Have a good plan in place for the trip or adventure - a plan that considers the basics of sleep and food to more abstract preferences such as personal interests of each person on the trip. Basically, don't get hungry, don't get cold, don't get tired, and make sure everyone is having a good time. Scale back. When we go sailing now with the kids, we go for an hour or two. Enough time to get the wind in the sails, but not really enough time for the kids to get bored and whiney. Change the adventure to accommodate shorter attention spans, hungry bellies, and the need to be with other kids and running around doing kid things.

Find your community of adventurers and embrace it. Make friends - local and long-distance - and get support and encouragement from like-minded people. Choosing adventure over a more traditional lifestyle of house-school-job is challenging.
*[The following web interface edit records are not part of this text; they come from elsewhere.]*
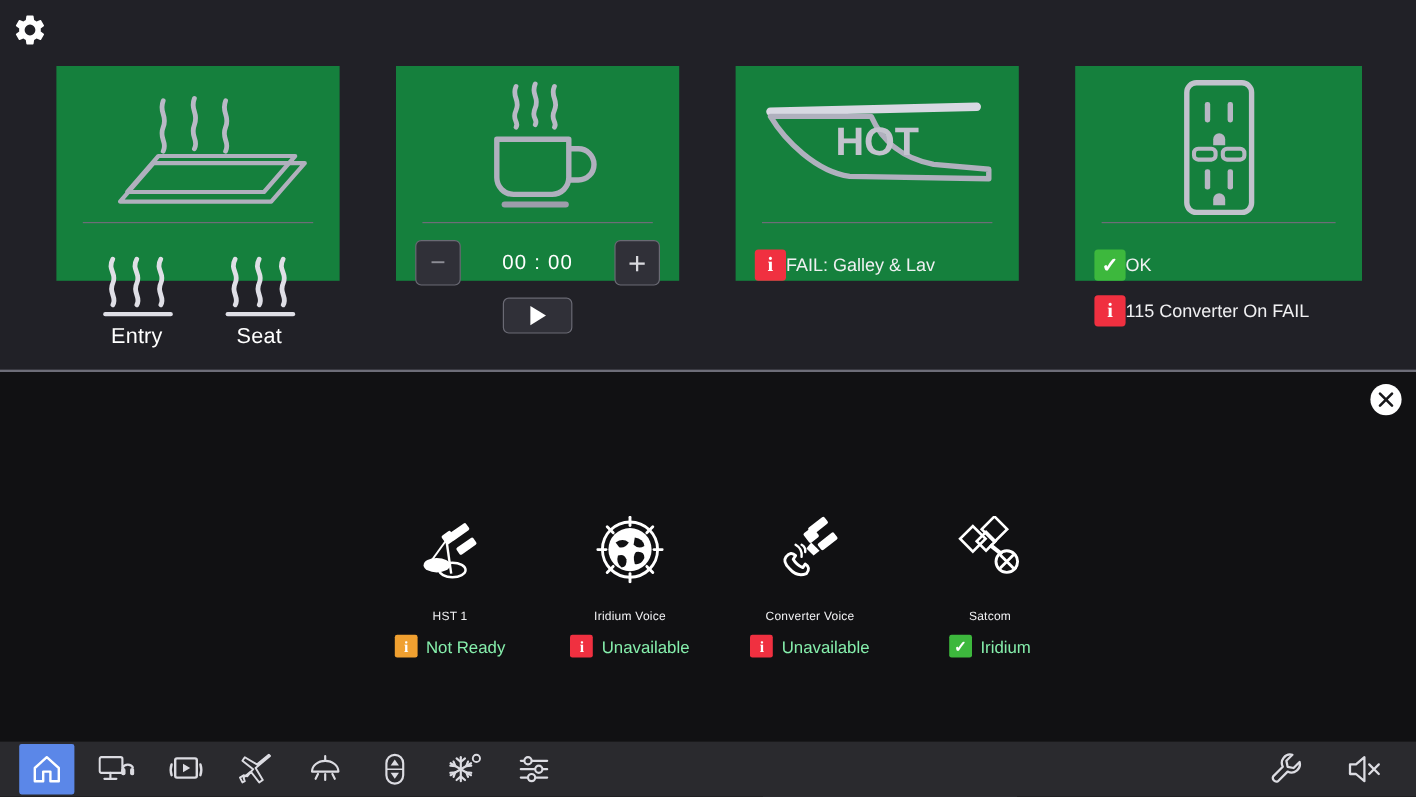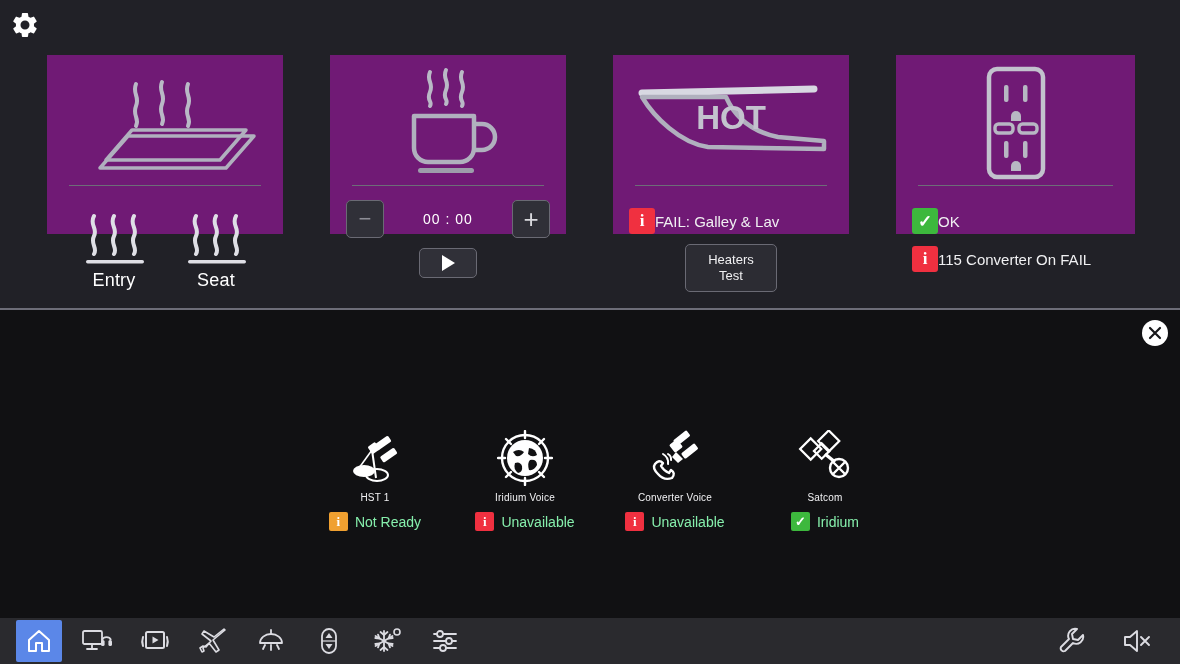--- a/index.html
+++ b/index.html
@@ -20,21 +20,21 @@
   }
   .gear-btn {
     position: absolute; left: 8px; top: 8px; width: 34px; height: 34px;
     display: flex; align-items: center; justify-content: center;
   }
   .cards-row {
     position: absolute; left: 0; top: 55px; height: 253px; width: 1180px;
   }
   .card {
     position: absolute; top: 0; width: 236px; height: 179px;
-    background: #701a75;
+    background: #15803d;
   }
   .card.c1 { left: 47px; }
   .card.c2 { left: 330px; }
   .card.c3 { left: 613px; }
   .card.c4 { left: 896px; width: 239px; }
 
   .card-icon {
     height: 130px; display: flex; align-items: center; justify-content: center;
     padding-top: 6px;
   }
@@ -52,21 +52,21 @@
   .timer-row {
     display: flex; align-items: center; justify-content: space-between;
     padding: 14px 16px 0;
   }
   .tbtn {
     width: 38px; height: 38px; border: 1px solid #6a6a74; border-radius: 5px;
     background: #303038; display: flex; align-items: center; justify-content: center;
     color: #d9d9de; font-size: 26px; line-height: 1;
   }
   .tbtn.minus { color: #8d8d96; font-size: 22px; }
-  .timer-val { font-size: 14px; color: #ffffff; letter-spacing: 1px; }
+  .timer-val { font-size: 17px; color: #ffffff; letter-spacing: 1px; }
   .play-wrap { display: flex; justify-content: center; padding-top: 10px; }
   .play-btn {
     width: 58px; height: 30px; border: 1px solid #6a6a74; border-radius: 5px;
     background: #303038; display: flex; align-items: center; justify-content: center;
   }
   .play-tri {
     width: 0; height: 0; border-left: 13px solid #ffffff;
     border-top: 8px solid transparent; border-bottom: 8px solid transparent;
   }
 
@@ -104,21 +104,21 @@
     position: absolute; right: 12px; top: 10px; width: 26px; height: 26px;
     border-radius: 50%; background: #ffffff;
     display: flex; align-items: center; justify-content: center;
   }
   .satrow {
     position: absolute; left: 300px; top: 118px; width: 600px;
     display: flex;
   }
   .satcell { width: 150px; display: flex; flex-direction: column; align-items: center; }
   .sat-icon { height: 58px; display: flex; align-items: flex-end; justify-content: center; }
-  .sat-name { font-size: 10px; color: #f2f2f4; margin-top: 6px; letter-spacing: .2px; }
+  .sat-name { font-size: 10px; color: #f2f2f4; margin-top: 23px; letter-spacing: .2px; }
   .sat-status { display: flex; align-items: center; gap: 7px; margin-top: 9px; }
   .sat-badge {
     width: 19px; height: 19px; border-radius: 2px;
     display: flex; align-items: center; justify-content: center;
     font-weight: bold; font-size: 13px; color: #ffffff;
     font-family: "Liberation Serif", serif;
   }
   .sat-badge.fail { background: #f03040; }
   .sat-badge.warn { background: #f0a030; }
   .sat-badge.ok   { background: #3db83d; }
@@ -234,26 +234,20 @@
             <path d="M14 22 L186 18" fill="none" stroke="#d8d8e2" stroke-width="7" stroke-linecap="round"></path>
             <path d="M14 26 C 26 46 52 72 80 76 L196 78 L196 70 L150 66 C 120 60 106 44 98 26 Z" fill="none" stroke="#b0b0be" stroke-width="4.5" stroke-linejoin="round"></path>
             <text x="103" y="58" font-family="&quot;Liberation Sans&quot;, sans-serif" font-size="33" font-weight="bold" fill="#c3c3ce" text-anchor="middle">HOT</text>
           </svg>
         </div>
         <div class="card-div"></div>
         <div class="card-body">
           <div class="status-row">
             <div class="badge fail">i</div>
             <div class="status-text">FAIL: Galley &amp; Lav</div>
-          </div>
-          <div class="test-wrap">
-            <div class="test-btn">
-              <span>Heaters</span>
-              <span>Test</span>
-            </div>
           </div>
         </div>
       </div>
 
       <div class="card c4">
         <div class="card-icon">
           <svg width="70" height="120" viewBox="0 0 70 120">
             <rect x="8" y="6" width="54" height="108" rx="8" fill="none" stroke="#c2c2cd" stroke-width="4.5"></rect>
             <rect x="23" y="22" width="4.5" height="17" rx="2" fill="#b7b7c3"></rect>
             <rect x="42" y="22" width="4.5" height="17" rx="2" fill="#b7b7c3"></rect>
It's hard to go off the beaten track, but having a group of people to bounce ideas off of and get inspiration from is invaluable. Likewise, involve and educate your everyday community (your friends and family) so you can get support and encouragement from those that already love you and your kids.

Go with the idea that plans can and will change, but choosing adventure means being open to the adventure, no matter how that adventure may evolve.

Be confident and clear in your dreams and aspirations. Naysayers abound and successful adventuring depends in a large part on remaining steadfast to your own personal commitment. Know why you want to do something different - the short-term benefits and the long-term benefits. There are so many reasons that I want to take my kids on an extended sailing trip (aka cruising), but many of them revolve around the reasons why I feel it is important to travel with kids. I'd like to take them out of their comfort zone to know that with risk comes reward. Sure, traveling by sailboat is often akin to camping, but then you get to an island unpopulated by humans. You see a night sky untouched by light pollution. You hear the earth uninterrupted by human noise. You can sail to an iceberg.

We're still a number of years away from going on a big adventure with our kids, but I'm determined that the adventure will happen. I'm working on making it happen now. We go on small adventures - we go sailing, we go camping, we go on road trips and the kids can easily handle a six hour car ride (thank you DVD player). A stationary life has never been the life for me. I love my community and I love making local connections, but I yearn to see what's around the next corner and what people a few hundred miles away are eating for dinner. With some planning, knowledge, and preparation, I'm confident that I won't let fear or the ease of a more traditional life get in the way of taking off. The promise of adventure is just too great for that.

our monkeys aren't afraid of much
I think they have the adventurer spirit built in to their DNA.